The American Clean Energy and Security Act passed by the House of Representatives in June 2009 set a goal of conserving the carbon trapped in forests equal to 10% of U.S. emissions, and in doing so, set aside 5% of total emissions allowance value from carbon auctions, which could bring $3–5 billion a year, to the protection of forests in developing nations. The forest provisions of the so-called Waxman-Markey bill are informed by the 14 principles which comprise the "Tropical Forest and Climate Unity Agreement," a consensus document forged by AD Partners. The Senate's Kerry-Lieberman bill had the same broad goal for conserving forests but devoted no specific funds to stopping deforestation.

==Tropical Forest and Climate Unity Agreement==

In May 2009, groups including the Sierra Club, the Natural Resources Defense Council, Duke Energy and American Electric Power signed the "Tropical Forest and Climate Unity Agreement," a set of 14 specific principles endorsing market and non-market mechanisms to protect tropical forests as part of U.S. climate policy. The agreement, signed by groups who are typically at odds with one another, was facilitated by Horowitz. Signatories include: American Electric Power, Marriott International, Mercy Corps, National Wildlife Federation, Natural Resources Defense Council, NorthWestern Energy, Ohio Corn Growers Association, PG&E Corporation, Republicans for Environmental Protection, Starbucks Coffee Company, The Walt Disney Company, Union of Concerned Scientists, and Virgin Group. There are some indications (though they are not yet confirmed) that this agreement has become guidepost for the U.S. Government's forest-climate policy.

== Origins ==
AD Partners was founded in 2007 by a small group of forest protection activists headed by Jeff Horowitz and Dr. Charlotte Streck. As the organization evolved, Horowitz became the driving force behind its initiatives, and of the partnership it forged among an international coalition of businesses and non-profit organizations.

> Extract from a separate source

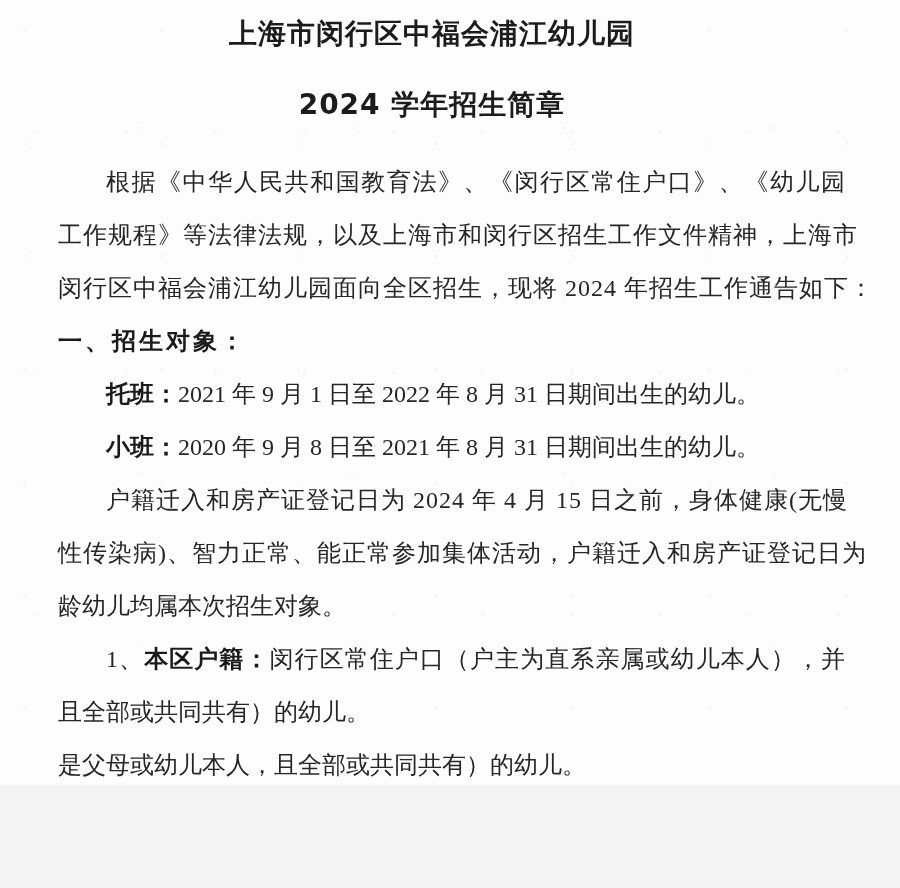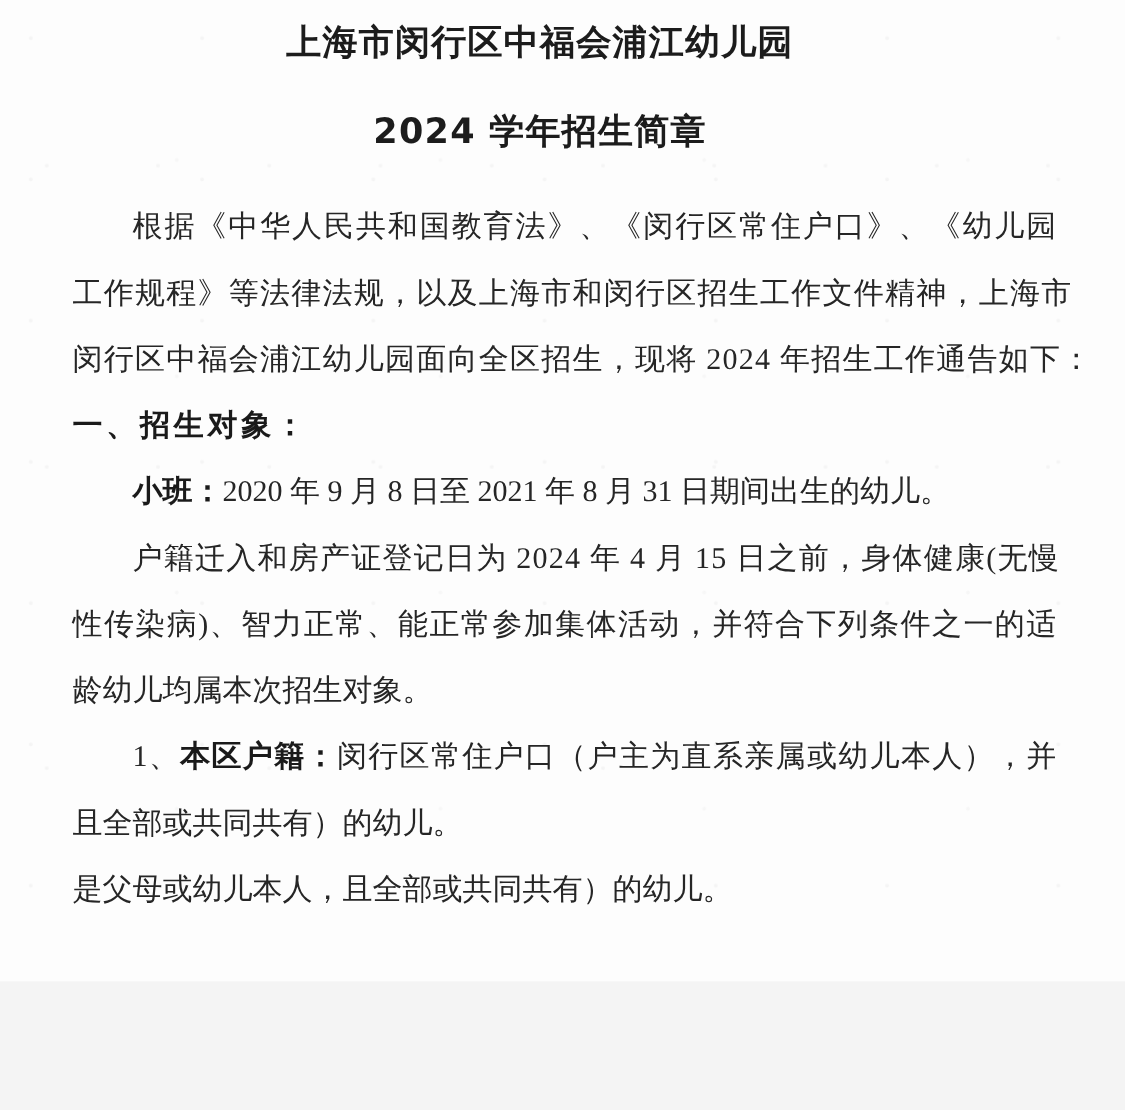"托班：2021 年 9 月 1" div.doc-line { html: none -> <div><span>托班：</span><span>2021 年 9 月 1 日至 2022 年 8 月 31 日期间出生的幼儿。</span></div> }
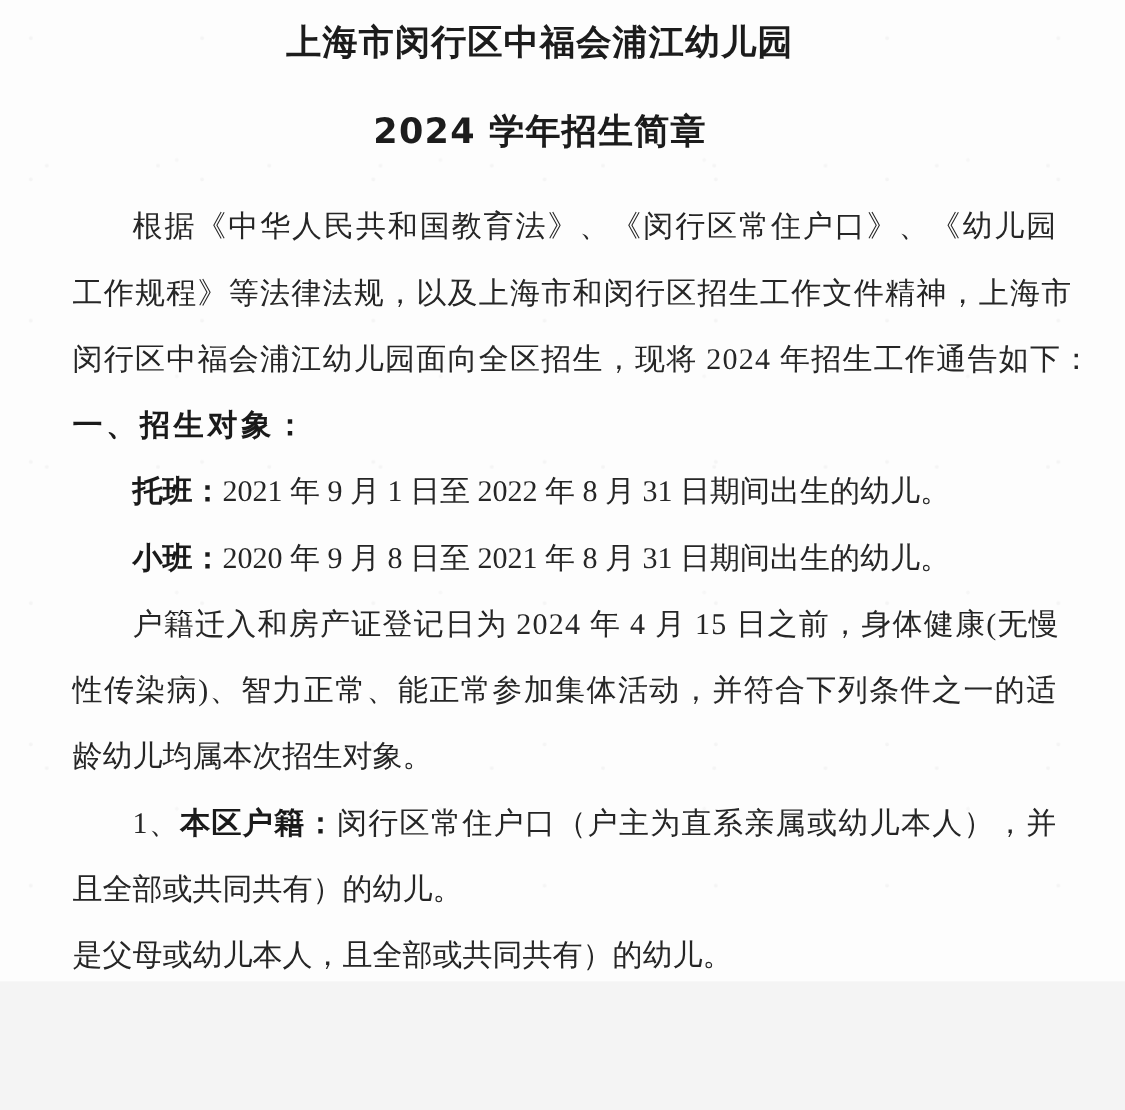"性传染病)、智力正常、能正常参加集体活动，并符合下列条件之一的适" span.seg { text: 并符合下列条件之一的适 -> 户籍迁入和房产证登记日为 }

AD Partners is an informal network of individuals who donate their time and resources to advancing U.S. and international climate and energy policies along with business solutions that include robust incentives to protect tropical forests. AD Partners convenes public and private sector leaders to inspire decision makers to implement strategies that reduce deforestation.

In addition to the founder, Jeff Horowitz, AD Partners is led by its executive director, Margaret Dick, Ph.D. Ms. Dick is responsible for communications strategy, international event coordination and implementation, and research projects. She has extensive experience in public relations and corporate communications. She holds a Ph.D. in rhetoric and communication from Purdue University and is co-author of Communication and Social Understanding (2009).